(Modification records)
==========

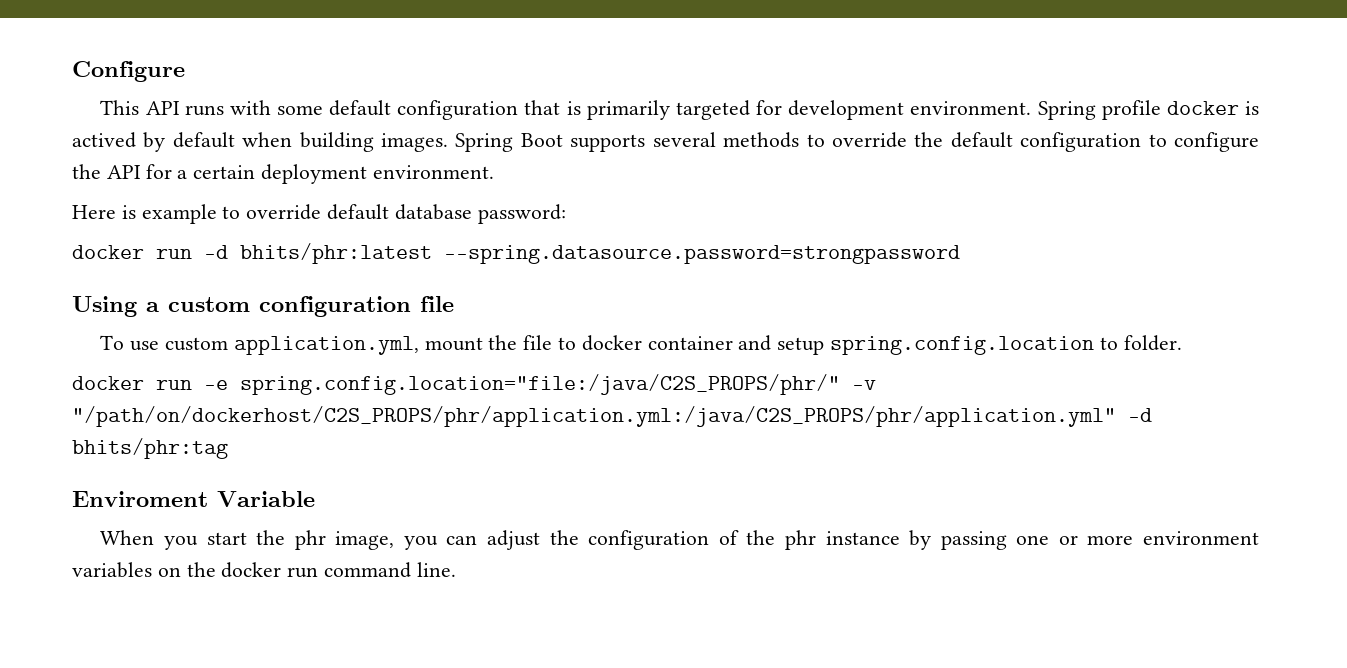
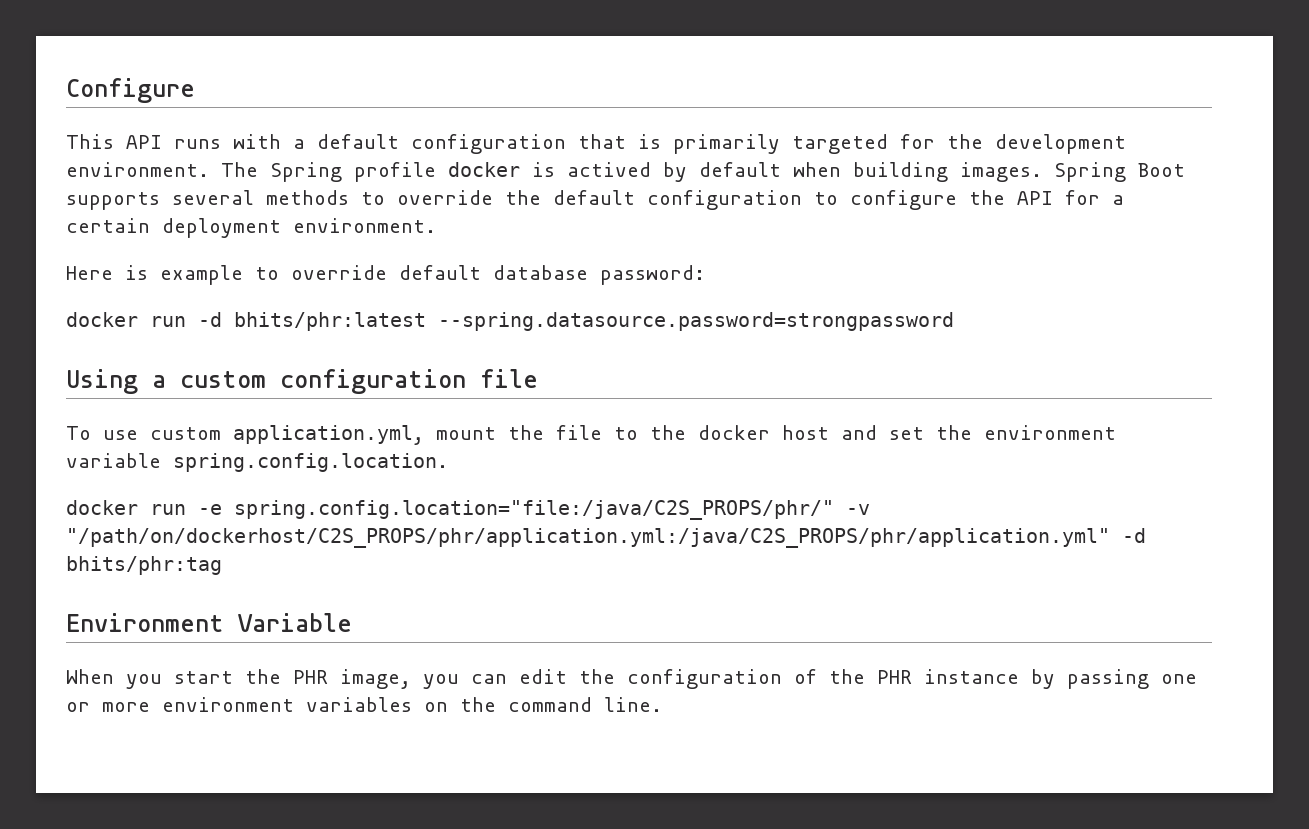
[277,105,324,115] some -> [293,139,305,149] a
(783, 107) none -> [947,134,983,149] the
(1032, 108) none -> [221,162,258,177] The
[581,335,1182,355] docker container and setup spring.config.location to folder. -> [650,425,1116,440] [66,453,448,472] the docker host and set the environment variable spring.config.location.
[72,491,208,507] Enviroment -> [66,613,224,632] Environment
[294,530,326,550] phr -> [293,670,328,684] PHR
[487,530,541,550] adjust -> [519,669,567,684] edit
[784,530,816,550] phr -> [877,670,912,684] PHR
[221,562,319,578] docker run -> (496, 704) none

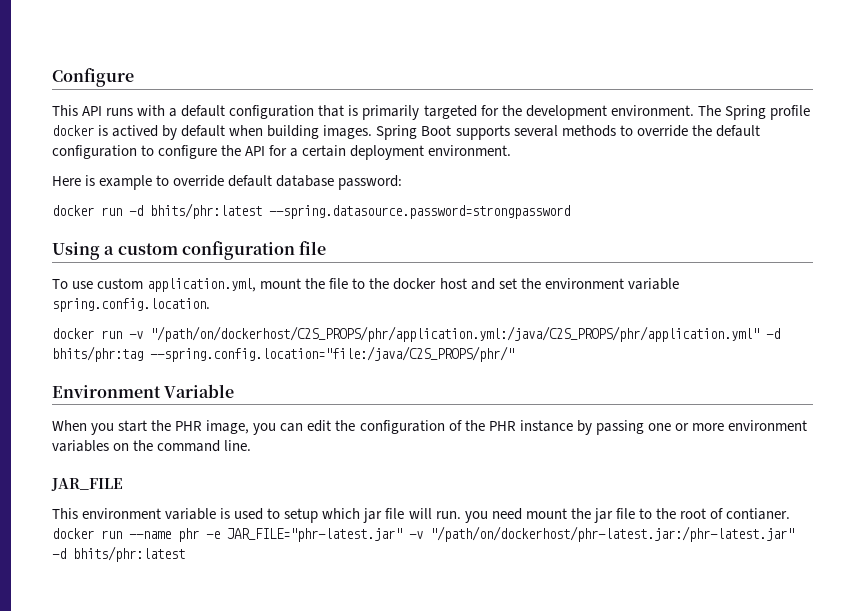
[198,500,834,520] -e spring.config.location="file:/java/C2S_PROPS/phr/" -> (122, 334) none
(222, 565) none -> [150,346,514,362] --spring.config.location="file:/java/C2S_PROPS/phr/"
(662, 704) none -> [51,478,123,491] [52,508,791,523] [52,526,794,542] [52,546,185,562] // JAR_FILE // This environment variable is used to setup which jar file will run. you need mount the jar file to the root of contianer. docker run --name phr -e JAR_FILE="phr-latest.jar" -v "/path/on/dockerhost/phr-latest.jar:/phr-latest.jar" -d bhits/phr:latest

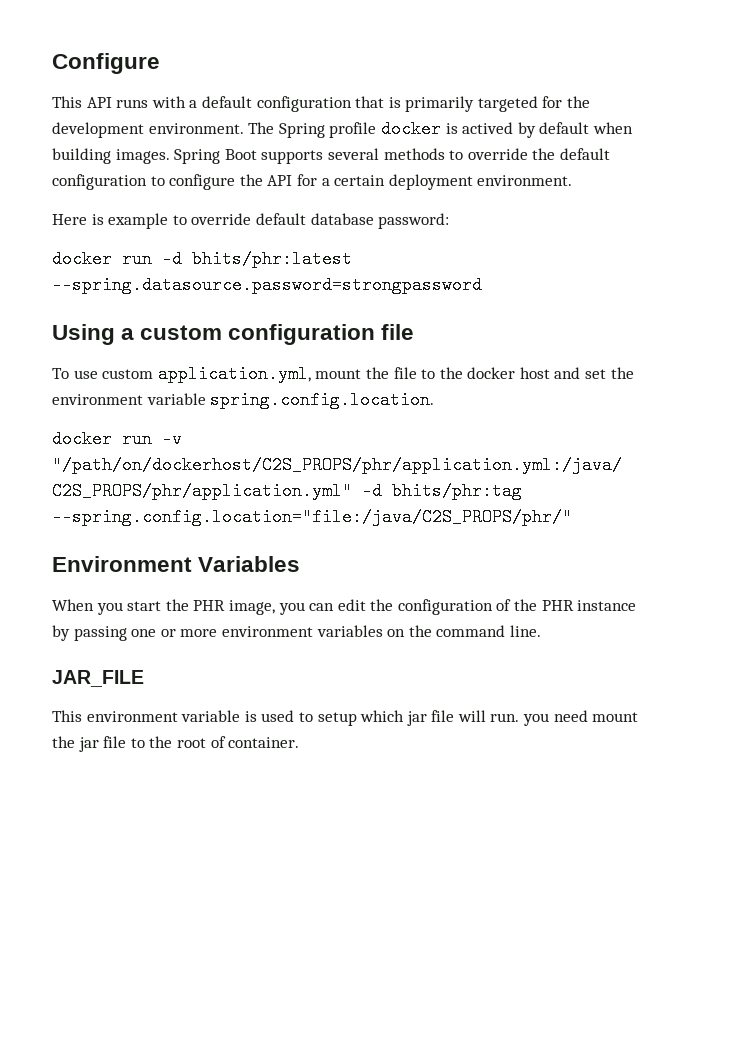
[164,384,235,398] Variable -> [198,556,301,572] Variables
[726,508,791,520] [52,526,794,542] [52,546,185,562] contianer. docker run --name phr -e JAR_FILE="phr-latest.jar" -v "/path/on/dockerhost/phr-latest.jar:/phr-latest.jar" -d bhits/phr:latest -> [228,737,300,748] container.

==========

Task description:
From the opening line of the entries above to the line that holds "[784,530,816,550] phr ->", inclusive, reproduce each line exactly and omit any picture.

Result for this exercise:
[277,105,324,115] some -> [293,139,305,149] a
(783, 107) none -> [947,134,983,149] the
(1032, 108) none -> [221,162,258,177] The
[581,335,1182,355] docker container and setup spring.config.location to folder. -> [650,425,1116,440] [66,453,448,472] the docker host and set the environment variable spring.config.location.
[72,491,208,507] Enviroment -> [66,613,224,632] Environment
[294,530,326,550] phr -> [293,670,328,684] PHR
[487,530,541,550] adjust -> [519,669,567,684] edit
[784,530,816,550] phr -> [877,670,912,684] PHR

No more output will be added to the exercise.